One-hundred seventy-seven years ago, government authorities rounded up 46 undocumented immigrants from across California, shackled them in leg irons, and crowded them into the hold of a ship which set sail for San Blas, Mexico. Though there was a generous legal immigration policy in place offering a pathway to citizenship, these deportees had chosen to live in California without procuring the required immigration papers. As they sailed sweltering to an uncertain future, the exiles proudly sang their respective national anthems from below deck.
It was California’s first deportation of undocumented immigrants, and – defying our contemporary expectations – the deportees were all American citizens or British subjects, evicted by Mexican authorities. The year then was 1840, and California was still a territorial department of the United Mexican States.
This new take on a dusty old story – the so-called “Graham Affair” – is just one of many engrossing narratives John Mack Faragher weaves into his book “Eternity Street: Violence and Justice in Frontier Los Angeles,” a masterwork of historical scholarship that doubles as a genuine page turner.
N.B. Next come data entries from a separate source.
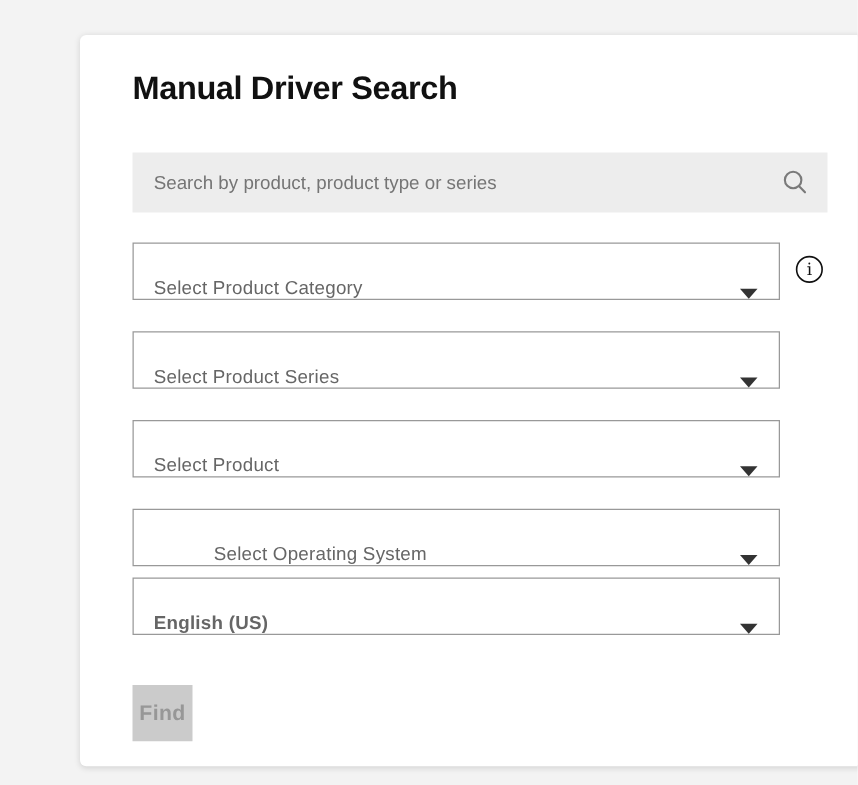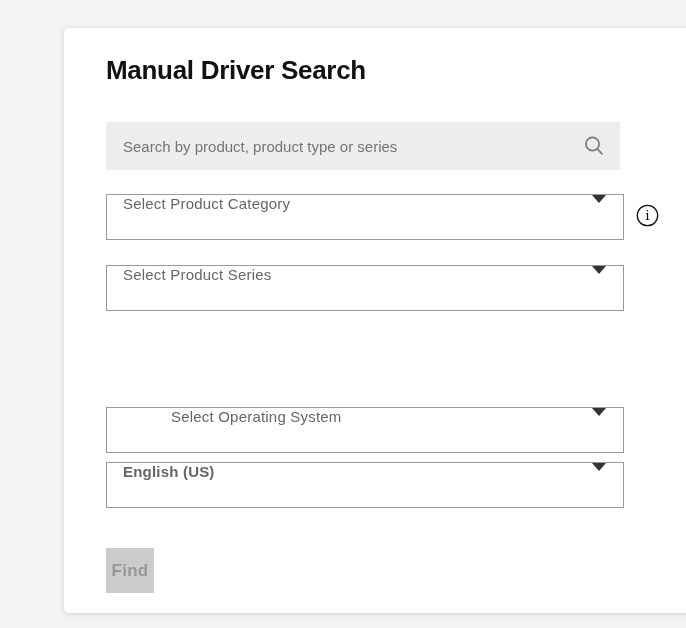"Search by product, product type" .search-bar { width: 514px -> 556px }
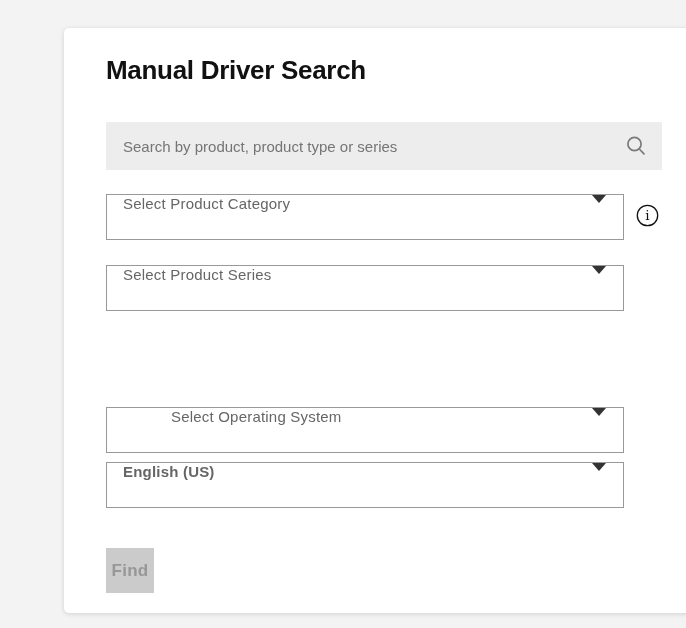"Select Product Category" .dropdown { align-items: flex-start -> flex-end }
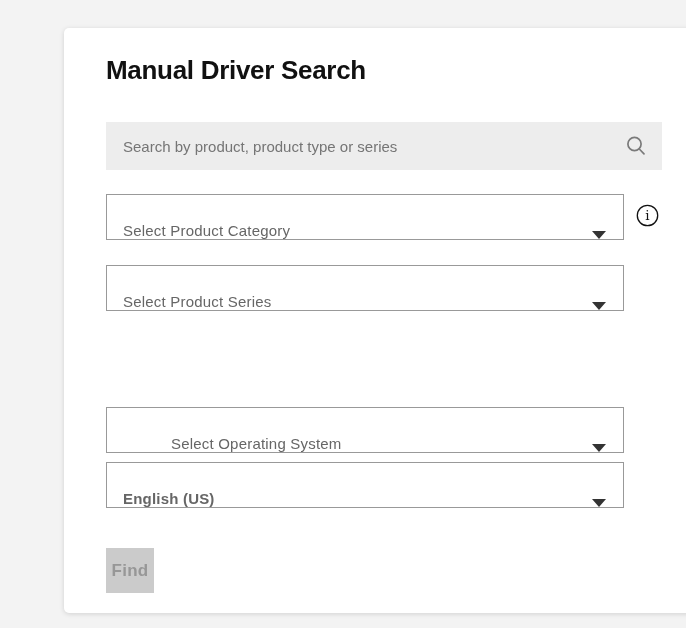"Select Product" div.dropdown { html: none -> <div> <span>Select Product</span> <span></span> </div> }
As Faragher explains, the Mexican authorities, led by Gov. Juan Bautista Alvarado, had good reason to be suspicious of Alta California’s extranjeros. Just four years prior, locked into a political struggle against Mexico’s conservative, centralist government, Alvarado and his Californio compatriots had enlisted a company of American “Wood Sawyers & Hunters” under the command of Isaac Graham, a onetime fur trapper who operated a grogshop and distillery in Monterey (then California’s capital). With the help of Graham and Los Rifleros Americanos, Alvarado deposed the acting governor and representative of Mexico City, Lt. Col. Nicolás Gutierrez, and declared California “a free and sovereign state.” Now, in 1840, the swelling ranks of these frontiersmen, joined by deserters from the American and British merchant and naval ships that frequented California’s ports, represented a growing threat to Alvarado’s new political order.
Not all Anglos were viewed with such mistrust. Others had complied with Mexico’s immigration rules, which required them to register with the local alcalde. Some, like Abel Stearns, John Rowland, and Jonathan “Don Juan” Temple, converted to Catholicism and adopted Mexican citizenship, which enabled them to marry into elite Californio families and acquire great wealth.
The loyalty of this new wave of settlers, described as “men of a turbulent and undesirable class,” was uncertain.
But the loyalty of this new wave of settlers, whom historian Hubert Howe Bancroft described as “men of a turbulent and undesirable class,” was uncertain. Many had privately hoped that, during the revolt of 1836, California would follow Texas into full-fledged independence from Mexico. Indeed, settlers in the mold of Isaac Graham would later lead the Bear Flag Revolt that, in 1846, set into motion the American conquest of California.
When a rumor that these extranjeros were plotting a revolt found Alvarado’s ear, the governor sprang into action. On April 7, 1840, he ordered the arrest and deportation not only of the alleged plotters but of all extranjeros across California who lacked official papers. He made exceptions for men who had married local women or were employed in an “honorable” occupation, presumably because they were more rooted and thus more trustworthy.
The government chartered a barque, the Joven Guipuzcoana, to transport the deportees to the port at San Blas, Mexico, from where they would march to Tepic to stand trial. On April 24, anchored off Monterey, the ship accepted its first detachment of deportees, along with a military escort. It then sailed to Santa Barbara to collect another 12 undocumented immigrants from southern Alta California, including Los Angeles.
Soon after the Joven Guipuzcoana weighed anchor, Alvarado issued a proclamation. The governor was careful to “recommend… to [Californians’] generosity and friendship those who ought to be considered as Mexicans, and who reside in the country under the protection of its laws” and noted “the hospitality with which [Californians] have always received strangers.” But he denounced the alleged conspirators as “villains,” and announced that they had been deported from California, “together with … a multitude of other foreigners, who were illegally introduced into the country, and who had no other object here but the increase of public disorder.”
As their ship sailed down Mexico’s coast, the 46 foreigners defiantly belted out “Hail Columbia” and “Rule, Britannia!” from their seaborne prison.
The deportees were almost certainly unaware that ensuing events would allow their story to be told, 177 years later, with a rich sense of irony.
They were probably unaware that their plight would spark a major international incident; ultimately, under diplomatic pressure from the British government (which then truly “ruled the waves”) Mexico's central government was forced to release the detainees and return them to California.
The deportees were almost certainly unaware that ensuing events – shifting borders; massive influxes first of white Anglos and then of Latinos to California; the election of a U.S. president openly hostile to Mexican immigrants – would allow their story to be told, 177 years later, with a rich sense of irony.